Among the records, how many lines carry the string "satire"? Give that number with nothing added.

Segment Start: The records

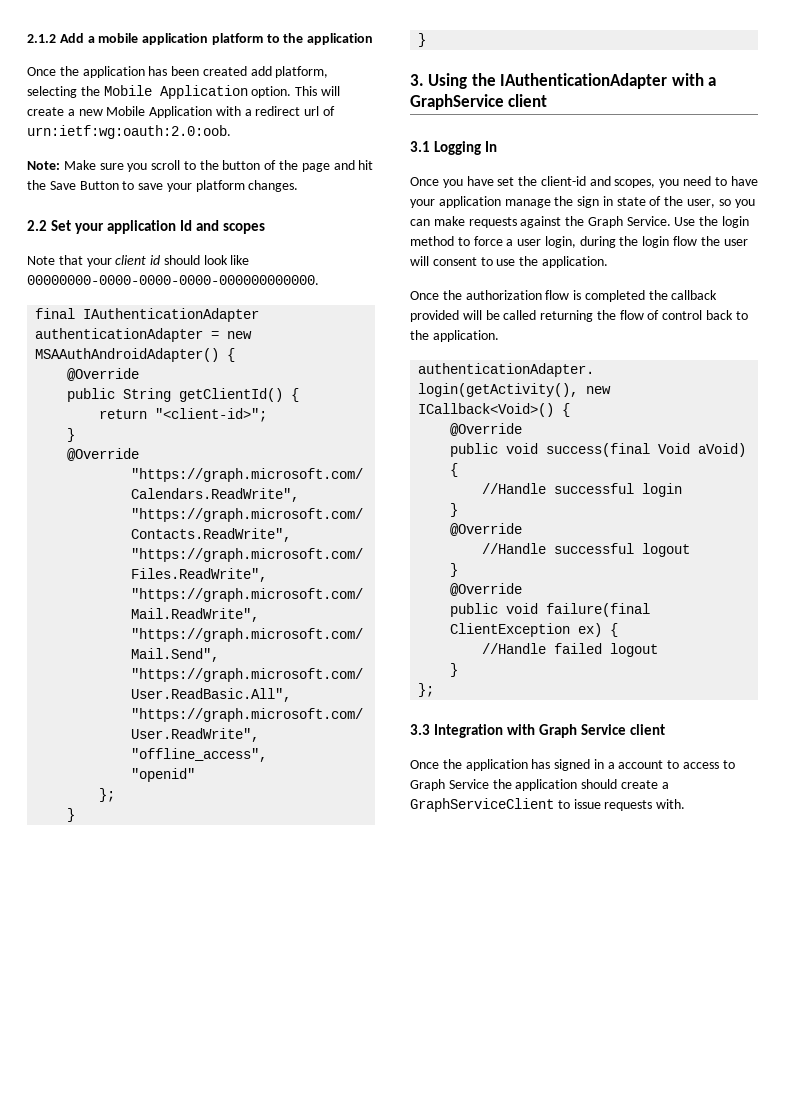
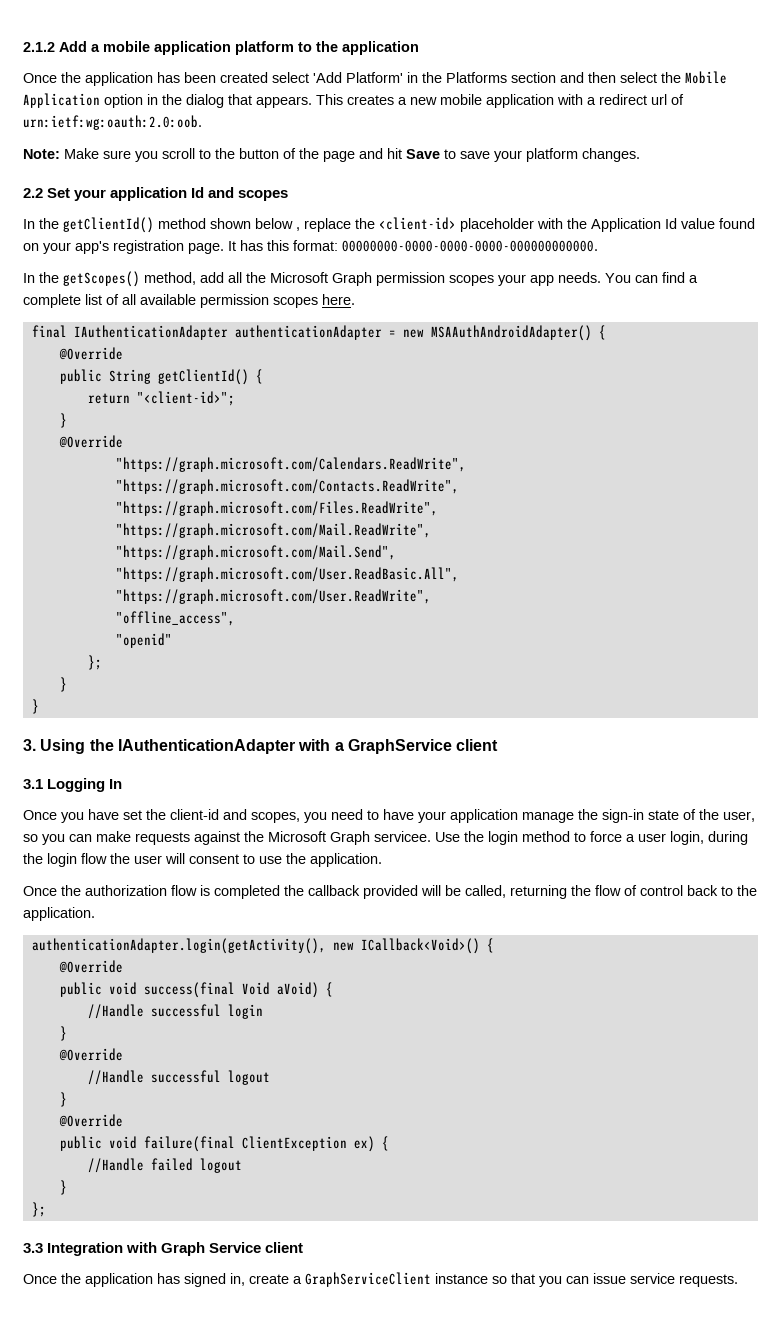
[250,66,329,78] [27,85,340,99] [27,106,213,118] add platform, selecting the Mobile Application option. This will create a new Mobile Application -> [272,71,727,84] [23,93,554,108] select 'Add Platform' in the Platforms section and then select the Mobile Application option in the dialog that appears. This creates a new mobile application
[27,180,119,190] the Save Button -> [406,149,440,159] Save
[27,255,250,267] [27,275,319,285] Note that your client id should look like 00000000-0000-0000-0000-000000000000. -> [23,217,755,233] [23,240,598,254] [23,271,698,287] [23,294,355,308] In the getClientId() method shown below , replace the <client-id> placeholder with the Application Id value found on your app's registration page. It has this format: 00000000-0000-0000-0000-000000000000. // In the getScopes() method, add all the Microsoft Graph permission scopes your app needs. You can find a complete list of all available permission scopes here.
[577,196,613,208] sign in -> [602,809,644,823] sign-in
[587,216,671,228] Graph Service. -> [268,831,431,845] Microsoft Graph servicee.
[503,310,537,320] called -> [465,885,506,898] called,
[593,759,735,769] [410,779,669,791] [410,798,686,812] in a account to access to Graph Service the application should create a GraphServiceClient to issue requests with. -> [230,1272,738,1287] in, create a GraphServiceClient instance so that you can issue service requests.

Segment End: The records
Segment Start: The records

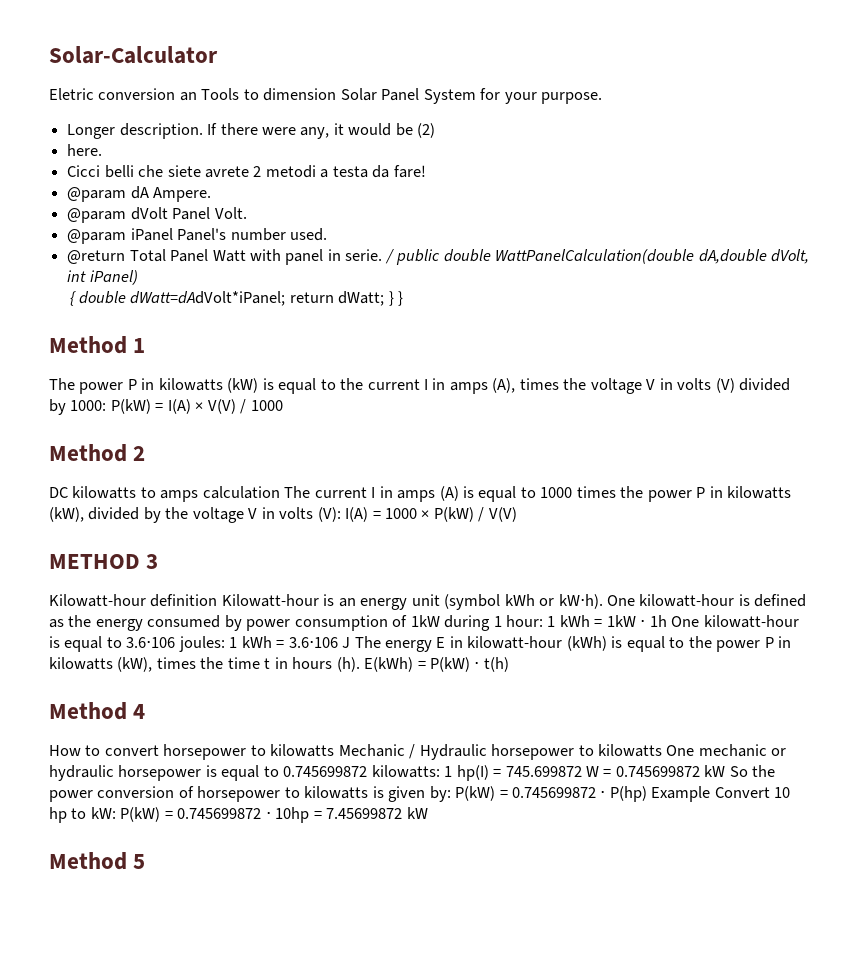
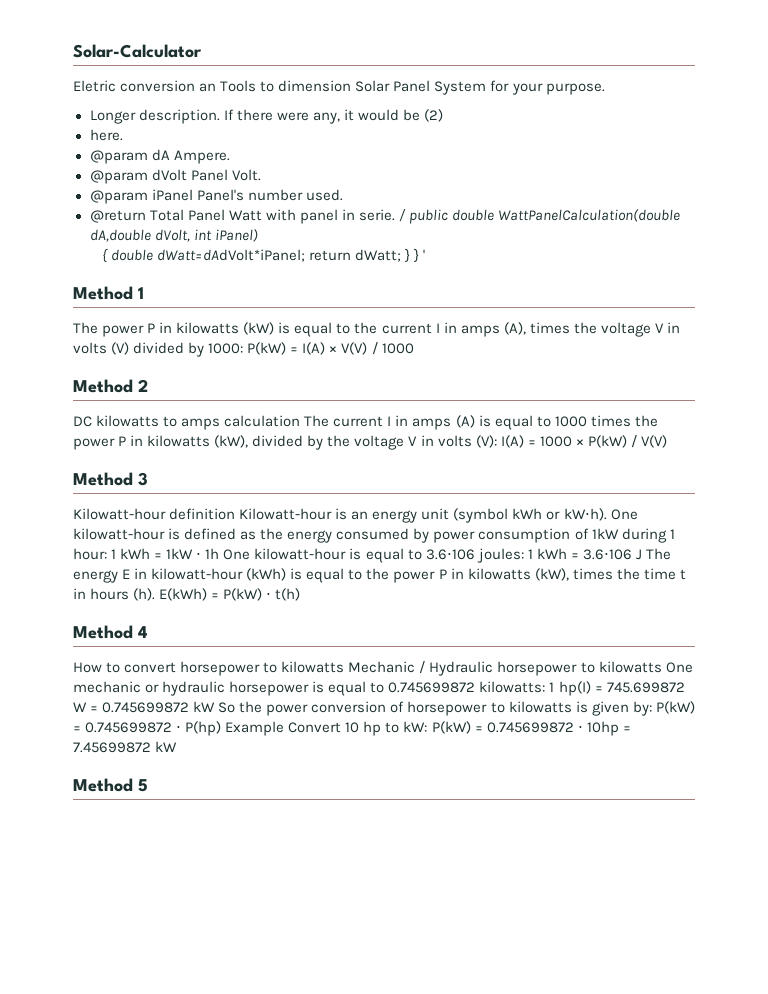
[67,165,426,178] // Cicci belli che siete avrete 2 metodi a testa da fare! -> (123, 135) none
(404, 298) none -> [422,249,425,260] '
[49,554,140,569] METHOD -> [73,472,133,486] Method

Segment End: The records
Segment Start: The records

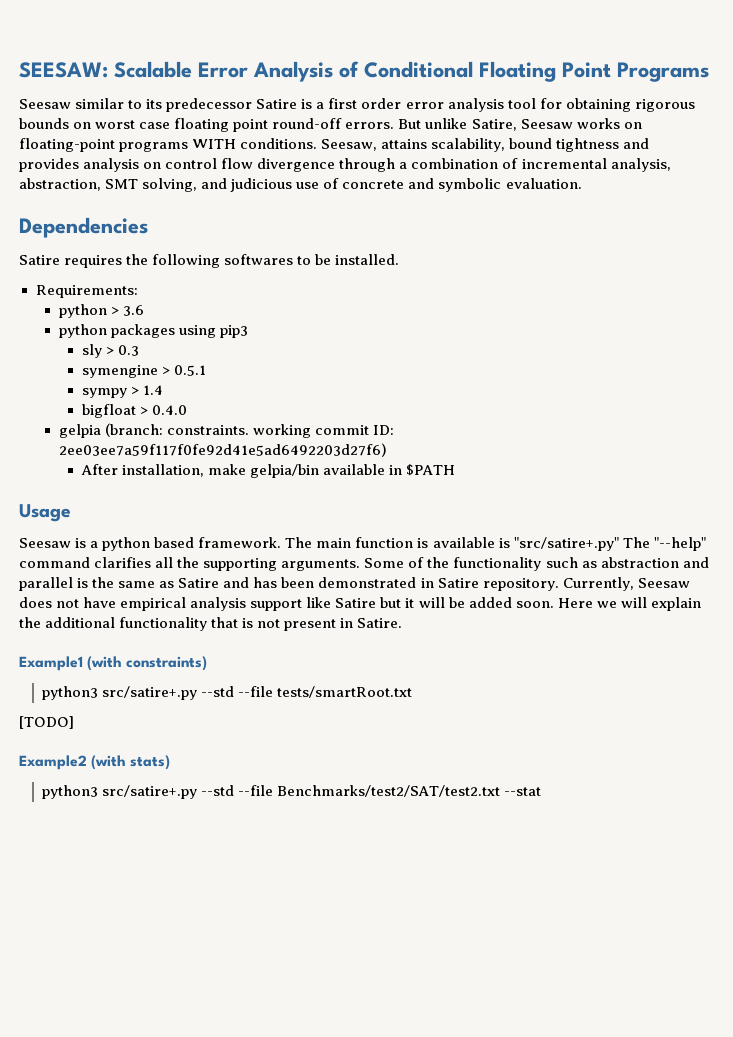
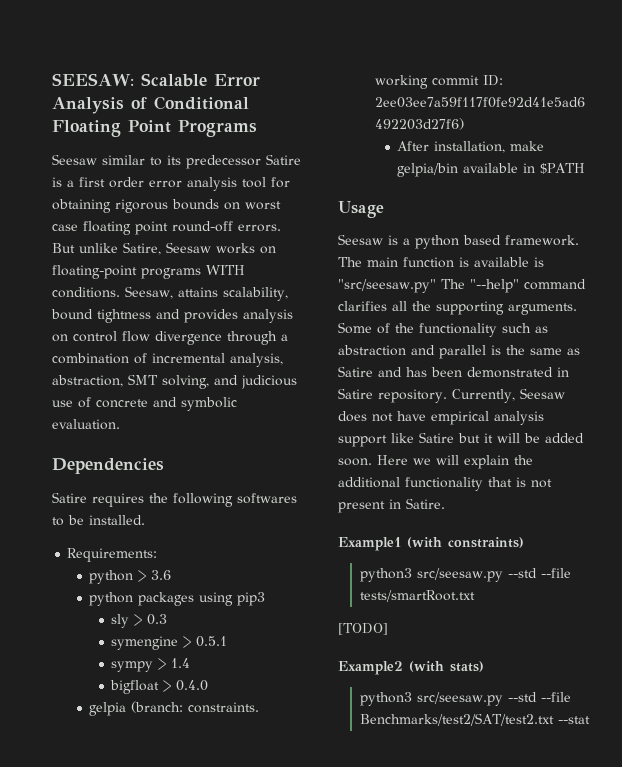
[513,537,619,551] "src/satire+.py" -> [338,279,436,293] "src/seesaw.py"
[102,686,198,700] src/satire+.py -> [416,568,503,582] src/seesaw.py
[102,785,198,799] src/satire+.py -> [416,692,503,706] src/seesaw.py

Segment End: The records

*Exercise answer*: 3